In April 2007, the Office of Fair Trading published a discussion paper entitled “Private enforcement in competition law: effective redress for consumers and businesses,” which stressed the importance of making it easier for cartel victims to file claims. The paper called for interested parties to respond; the agency is in the stages of incorporating that feedback and recommending reforms. The agency proposed allowing representative groups for both consumers and businesses to file collective actions in “stand-alone cases” – before a regulatory body has started or completed its investigation – in ordinary courts.
The agency paper also proposes allowing claimants’ lawyers to earn bigger fees from competition cases. For now, the UK allows what are known as “conditional fee agreements,” under which claimants’ lawyers can earn a percentage increase on their normal fees if the case is successful. The percentage increase is limited to 100 percent of what the attorneys’ hourly rates were during the litigation. The agency paper proposes allowing lawyers to earn above this ceiling. Overall, the paper calls for a system “where public enforcement and private actions work alongside, and in harmony with, each other to the best effect for consumers and for the economy."
Cohen Milstein’s London office also will handle securities fraud, human rights, employment and environmental cases. In the securities arena, a shift towards a more litigation-friendly culture was seen in the 2006 Companies Bill, which gave shareholders increased authority to sue directors and officers of public companies for negligence, default and breach of duty and trust.
Despite the number of changes afoot, prominent members of the UK legal and business communities are not expecting a dramatic cultural shift in the next few years. Even sympathetic government agencies are fearful of opening a Pandora’s Box of litigation that overly compensates claimants’ lawyers and unfairly burdens businesses. The Office of Fair Trading paper takes pains to stress that it wants to foster “a compliance culture” among businesses and not “a litigation culture” among potential claimants.
“The EU itself and individual jurisdictions have been trying to find ways of establishing what you might describe generally as class actions,” says John Heaps, the London-based head of the litigation and dispute management group at the global law firm Eversheds. “But they are trying hard to avoid what seem to be the worst aspects of American class-action litigation, such as huge contingency fees, jury trials and punitive damages.
“While we are heading down the class action road, I think we are going to end up with models significantly different to the U.S. model. Whether it will provide firms like Cohen Milstein with the riches they have enjoyed in America remains to be seen.”
Heaps doesn’t expect the UK to abandon its loser-pays system anytime soon. He also notes that conditional fee agreements, even if “loosened” to allow claimants’ lawyers to earn more, won’t come close to allowing what American plaintiffs’ lawyers can take in through contingency fees.
Mike Pullen, a partner who specializes in EU competition and regulatory law at DLA Piper in London, shares Heaps’ semi-skepticism. He says there won’t be a switch to jury trials – which many Europeans see as a primary cause of outrageous damage awards – or a treble-damage provision, which in U.S. courts triples the compensatory damages for antitrust violations.

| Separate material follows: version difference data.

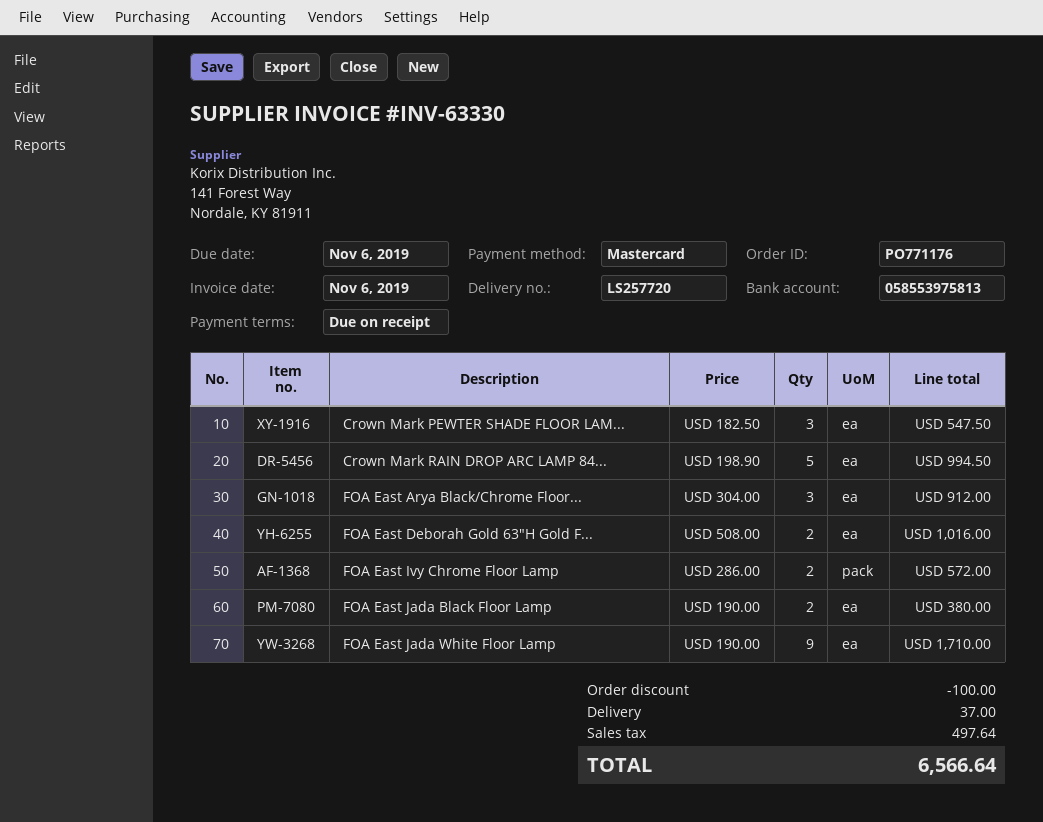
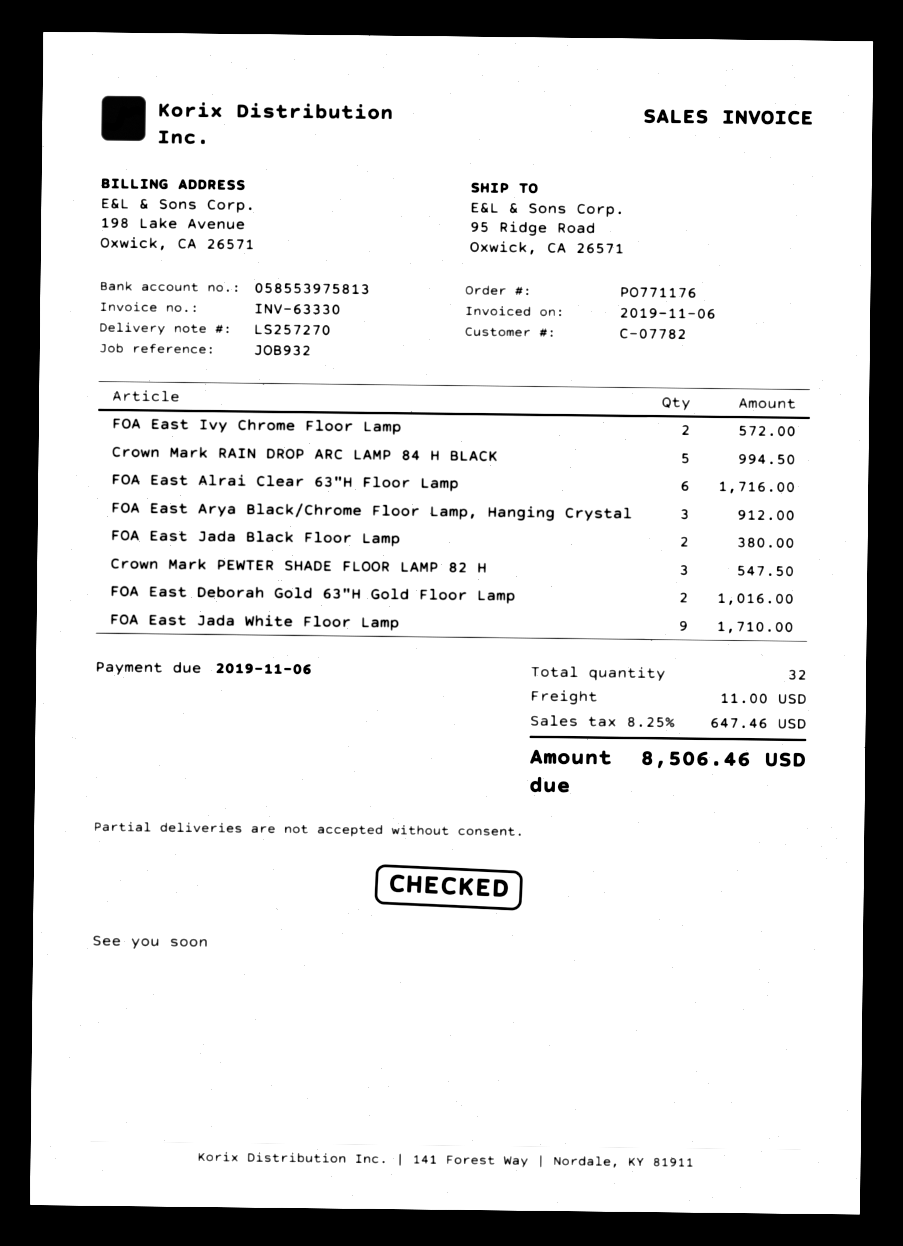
delivery note number: LS257720 -> LS257270
FOA East Alrai Clear 63"H Floor Lamp: none -> 6 for 1716.00
discount: 100.00 -> none
shipping: 37.00 -> 11.00
tax: 497.64 -> 647.46
total: 6566.64 -> 8506.46

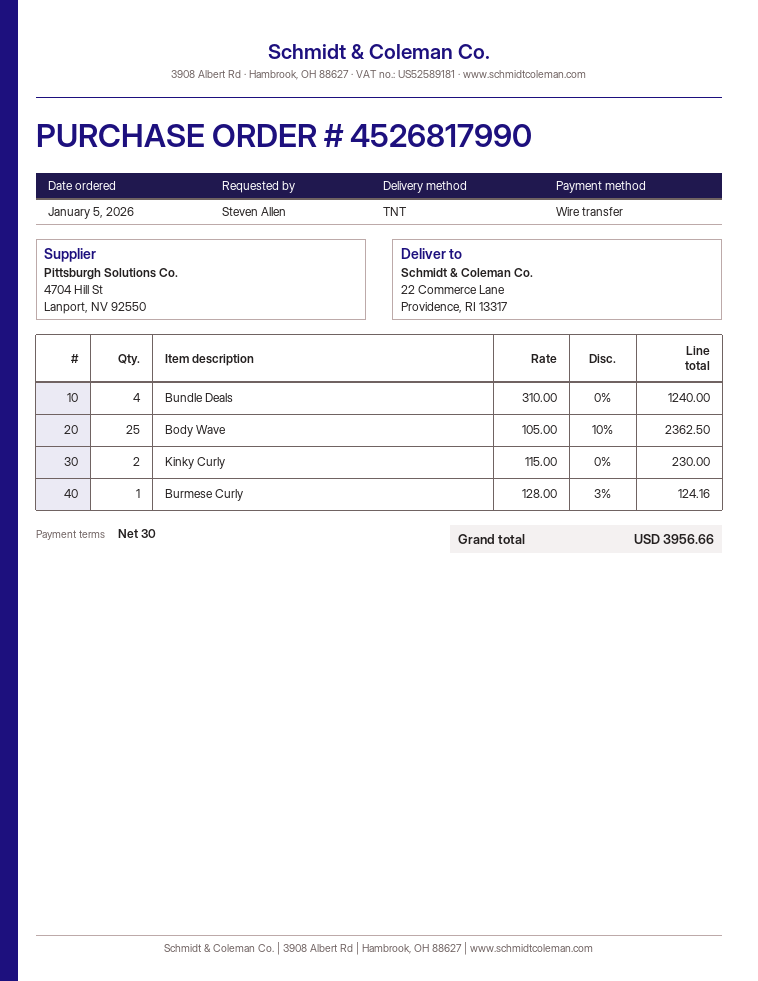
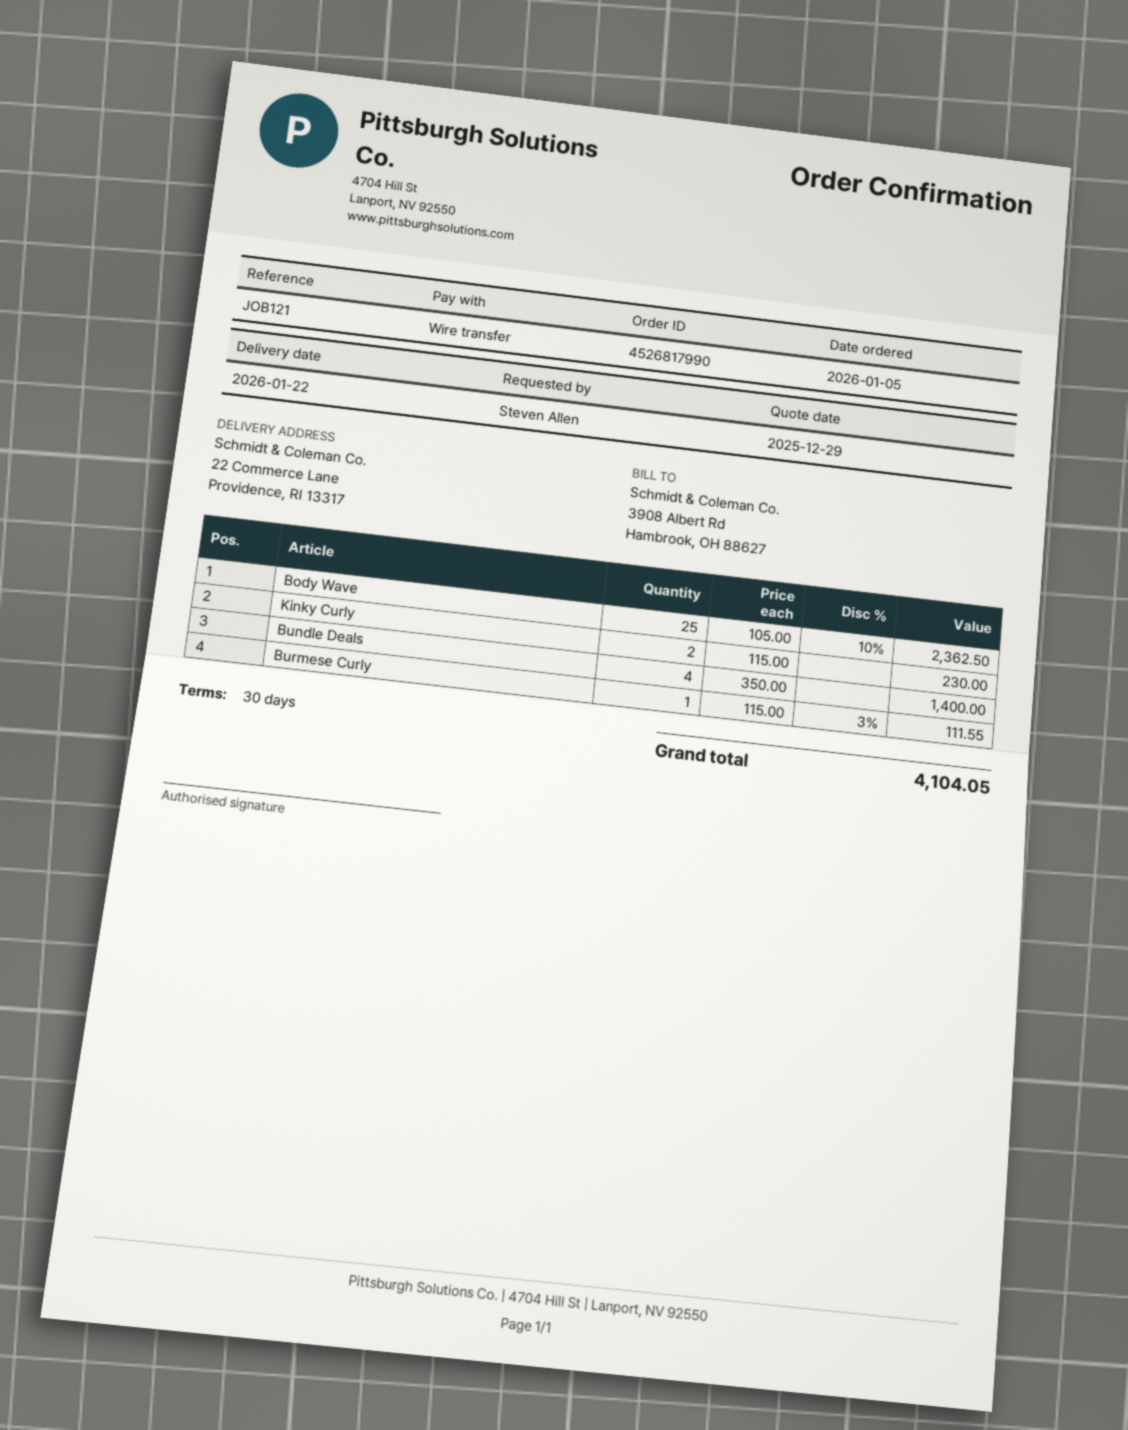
Bundle Deals: 4 x 310.00 = 1240.00 -> 4 x 350.00 = 1400.00
Burmese Curly: 1 x 128.00 - 3% = 124.16 -> 1 x 115.00 - 3% = 111.55
total: 3956.66 -> 4104.05

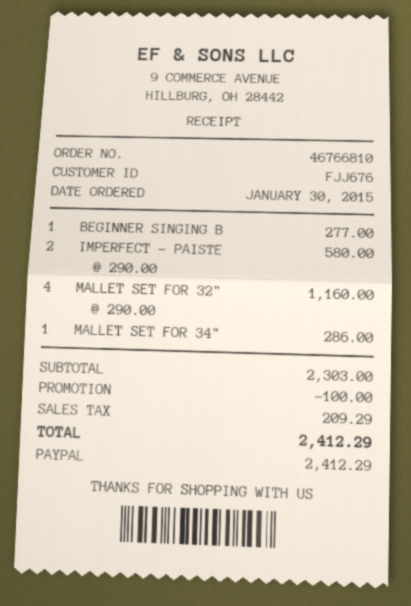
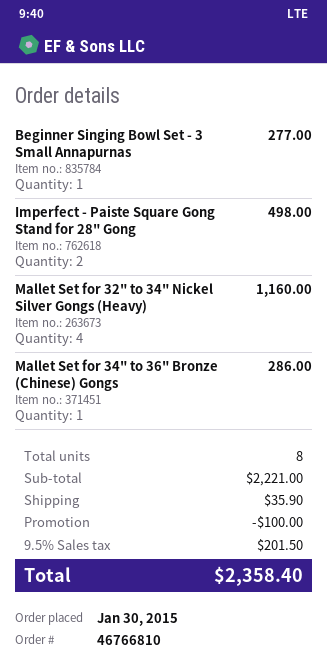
IMPERFECT - PAISTE: 2 for 580.00 -> 2 for 498.00
subtotal: 2303.00 -> 2221.00
shipping: none -> 35.90
tax: 209.29 -> 201.50
total: 2412.29 -> 2358.40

It’s unclear whether upcoming UK reforms will eventually embrace an “opt-out” class-action system, as in America, which assumes that individuals with potential claims are part of the class. Most lawyers expect that the UK will use an “opt-in” system that requires individuals to apply to join a case.
“Michael Hausfeld is not getting it wrong, but it’s not going to be the same as it is in the U.S.,” Pullen, whose London team is representing JJB in the jersey case, says. “There’s not a plaintiffs’ bar with the lobbying position it has in the U.S. Cohen Milstein may make a market, and good luck to them. But I think they’re probably looking at this longer term than short term.”
With most of the loser-pays risks still intact, American plaintiffs’ firms are taking a wait and see approach before following Cohen Milstein. Nevertheless, while the strategy is long term, the London office does have immediate benefits.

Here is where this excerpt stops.